#### [Given records]
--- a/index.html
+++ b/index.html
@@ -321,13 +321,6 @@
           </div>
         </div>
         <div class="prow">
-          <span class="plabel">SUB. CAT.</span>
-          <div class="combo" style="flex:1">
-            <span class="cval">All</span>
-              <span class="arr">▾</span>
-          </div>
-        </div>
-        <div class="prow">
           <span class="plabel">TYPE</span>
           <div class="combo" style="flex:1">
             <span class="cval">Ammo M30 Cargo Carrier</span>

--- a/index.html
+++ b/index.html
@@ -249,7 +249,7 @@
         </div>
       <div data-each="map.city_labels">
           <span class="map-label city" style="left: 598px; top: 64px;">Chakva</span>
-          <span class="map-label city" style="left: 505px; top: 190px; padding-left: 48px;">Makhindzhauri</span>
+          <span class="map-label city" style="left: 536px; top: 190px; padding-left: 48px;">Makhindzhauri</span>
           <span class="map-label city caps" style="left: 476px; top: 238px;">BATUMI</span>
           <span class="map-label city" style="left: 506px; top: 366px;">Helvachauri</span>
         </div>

--

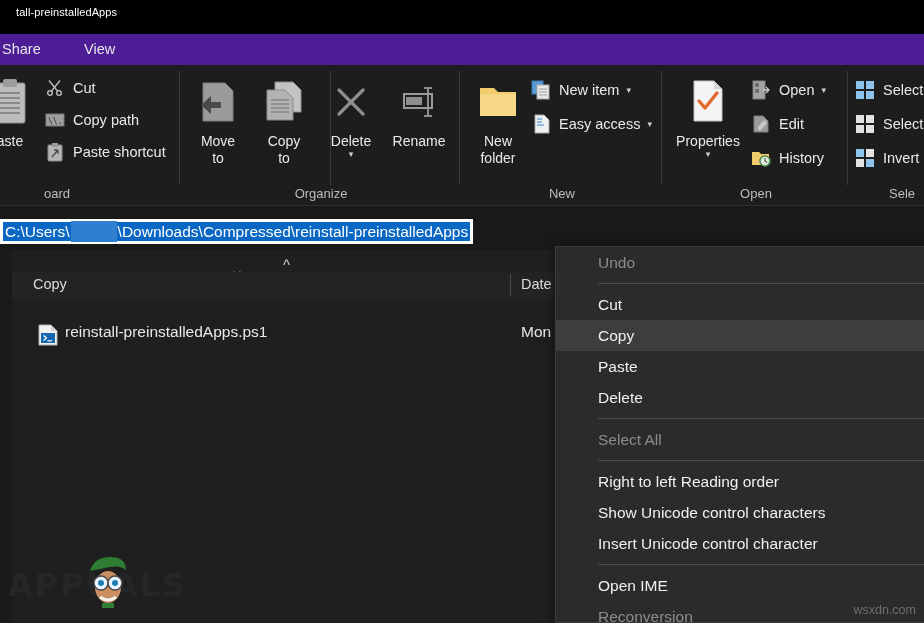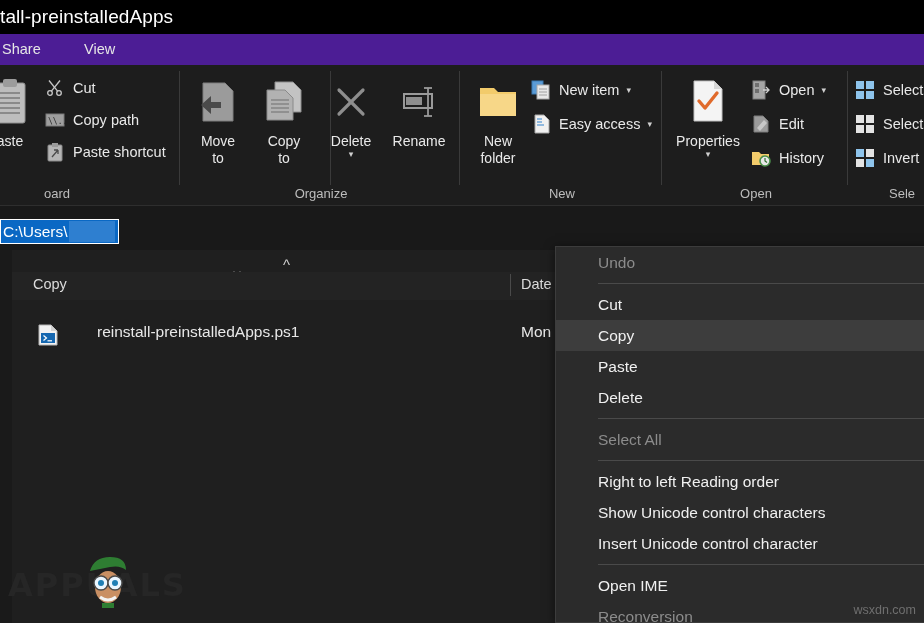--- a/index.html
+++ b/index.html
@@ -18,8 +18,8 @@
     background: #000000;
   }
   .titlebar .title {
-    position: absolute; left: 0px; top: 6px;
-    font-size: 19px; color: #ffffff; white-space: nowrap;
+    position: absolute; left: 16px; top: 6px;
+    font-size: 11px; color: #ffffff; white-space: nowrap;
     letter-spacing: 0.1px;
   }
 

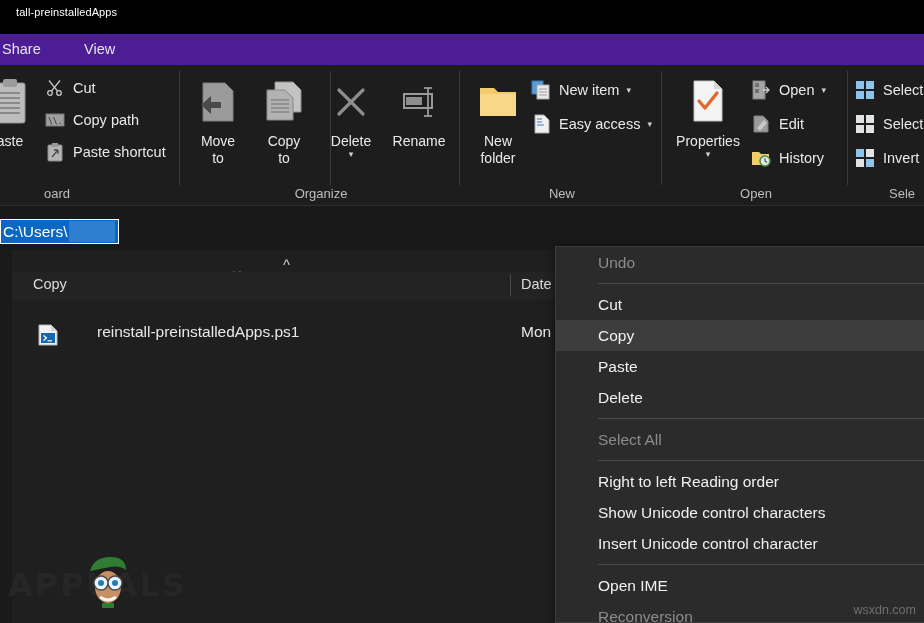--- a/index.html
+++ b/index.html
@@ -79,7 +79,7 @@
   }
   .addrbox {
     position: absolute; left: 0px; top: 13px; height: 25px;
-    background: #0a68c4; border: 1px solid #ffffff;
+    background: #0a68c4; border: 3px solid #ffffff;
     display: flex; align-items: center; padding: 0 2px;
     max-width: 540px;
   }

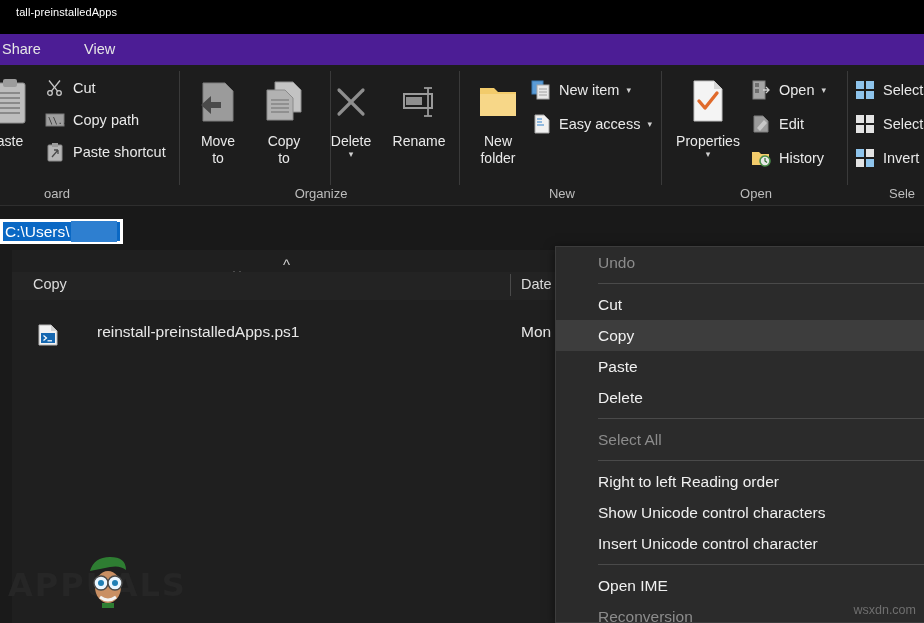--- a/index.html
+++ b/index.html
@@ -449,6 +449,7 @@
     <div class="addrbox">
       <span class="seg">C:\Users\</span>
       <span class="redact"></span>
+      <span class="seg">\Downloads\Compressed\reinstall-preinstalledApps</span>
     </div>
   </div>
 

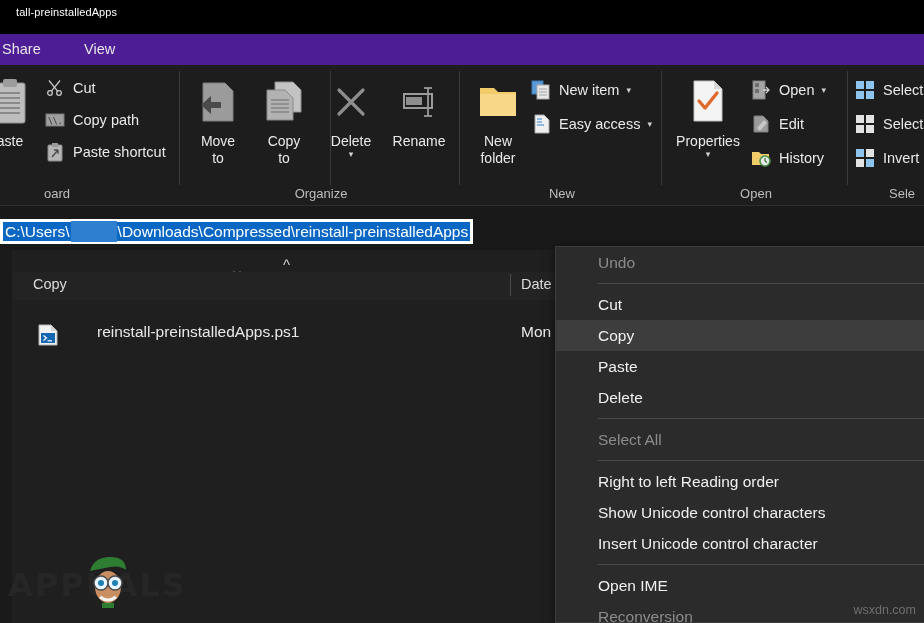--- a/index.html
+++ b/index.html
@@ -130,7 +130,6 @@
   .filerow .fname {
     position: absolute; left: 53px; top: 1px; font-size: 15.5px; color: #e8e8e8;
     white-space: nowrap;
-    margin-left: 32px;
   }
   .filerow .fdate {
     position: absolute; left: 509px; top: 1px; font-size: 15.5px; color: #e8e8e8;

==

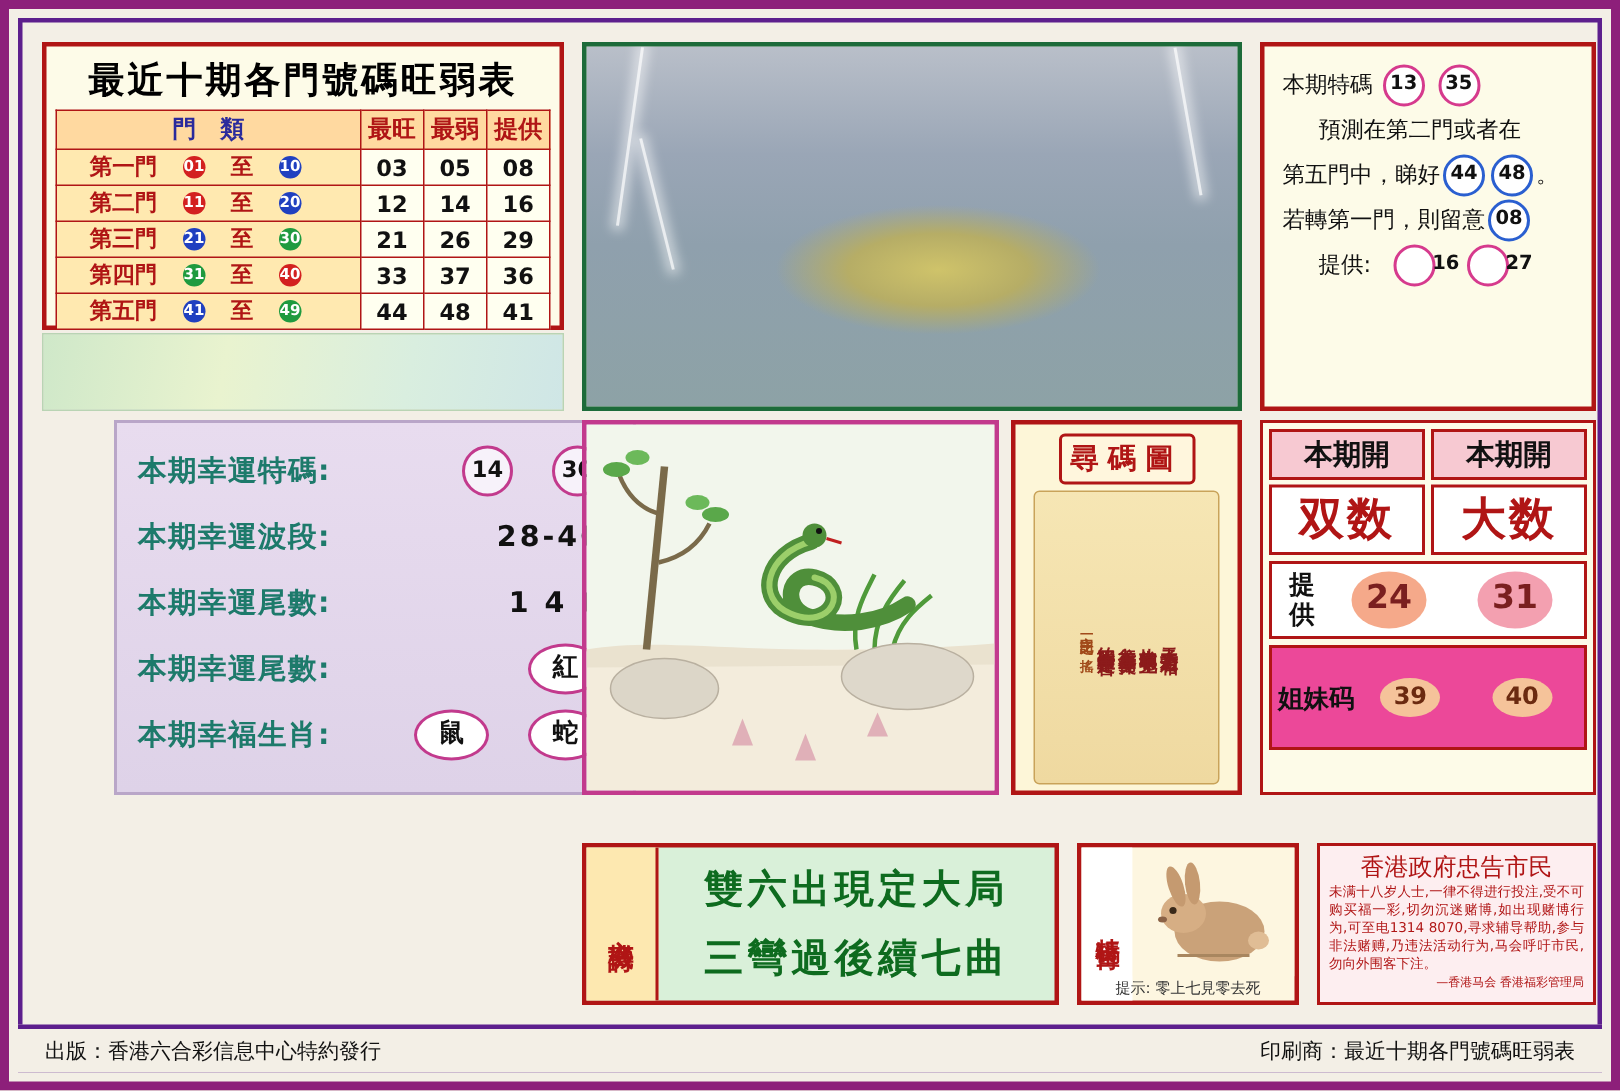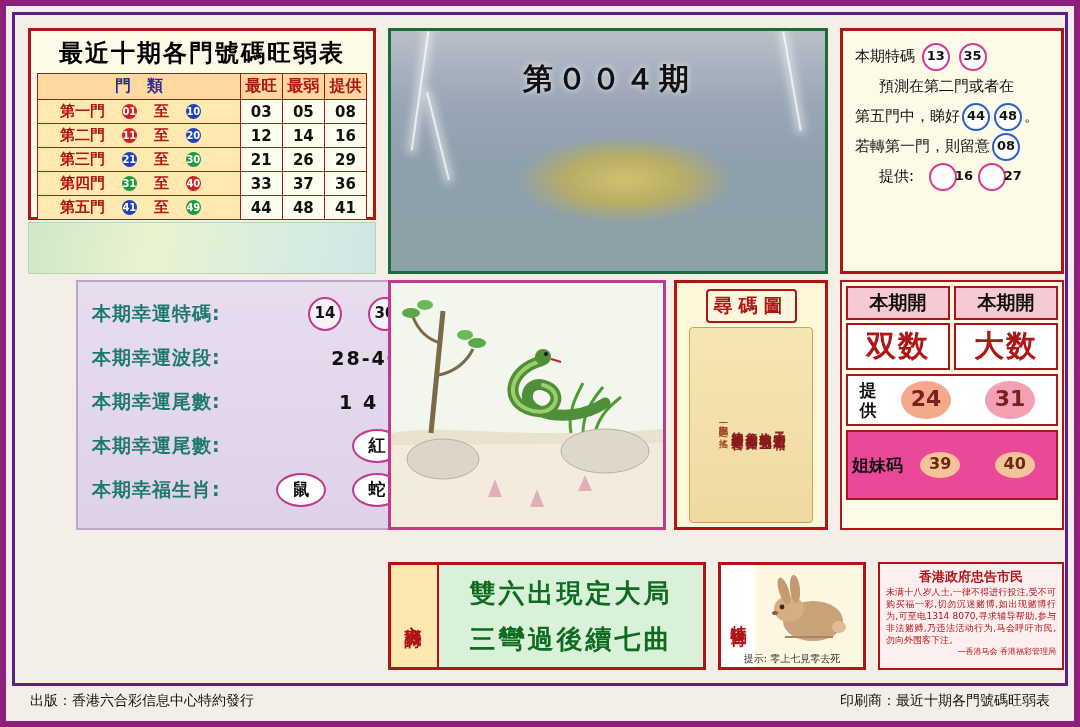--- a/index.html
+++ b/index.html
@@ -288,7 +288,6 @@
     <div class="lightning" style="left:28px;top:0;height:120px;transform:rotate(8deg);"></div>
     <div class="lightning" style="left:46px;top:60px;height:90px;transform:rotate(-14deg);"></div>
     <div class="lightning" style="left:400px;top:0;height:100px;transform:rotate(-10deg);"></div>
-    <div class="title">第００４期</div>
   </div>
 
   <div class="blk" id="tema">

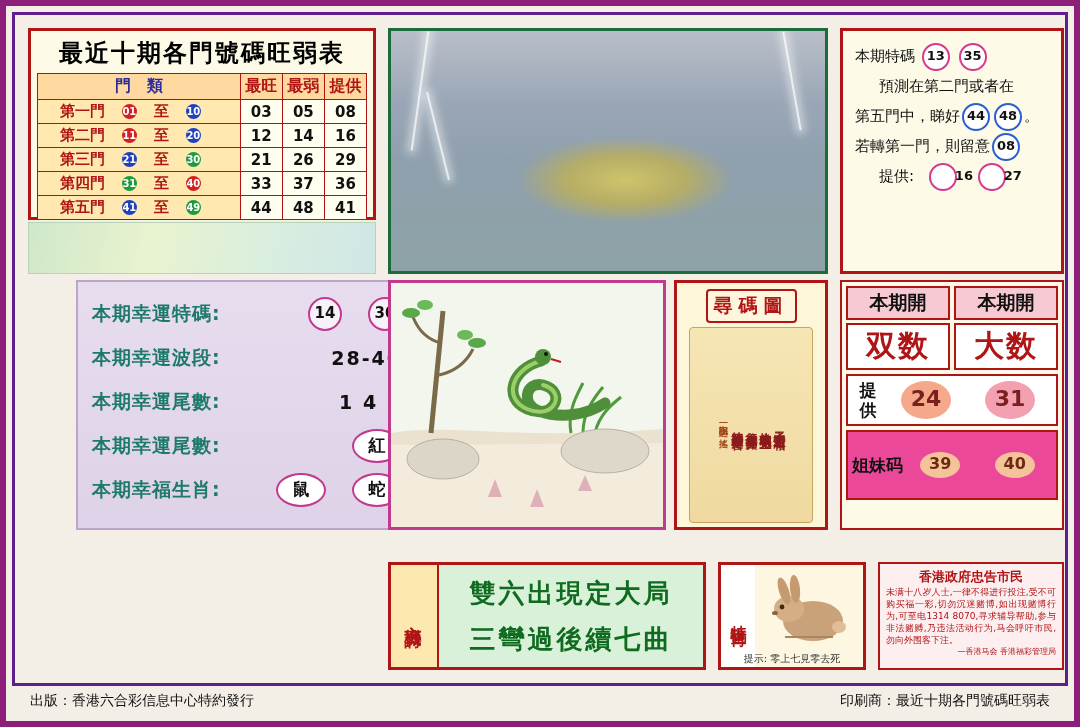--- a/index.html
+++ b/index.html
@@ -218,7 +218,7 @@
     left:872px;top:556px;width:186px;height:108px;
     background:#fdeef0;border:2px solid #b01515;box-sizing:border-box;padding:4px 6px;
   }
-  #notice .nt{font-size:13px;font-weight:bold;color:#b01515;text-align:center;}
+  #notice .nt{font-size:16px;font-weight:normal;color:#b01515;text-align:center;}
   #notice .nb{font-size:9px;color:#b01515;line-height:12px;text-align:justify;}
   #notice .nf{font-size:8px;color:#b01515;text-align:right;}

#### [Problem to solve]
Take every line above carrying "plabel" and return it.

#### [Task result]
-          <span class="plabel">SUB. CAT.</span>
           <span class="plabel">TYPE</span>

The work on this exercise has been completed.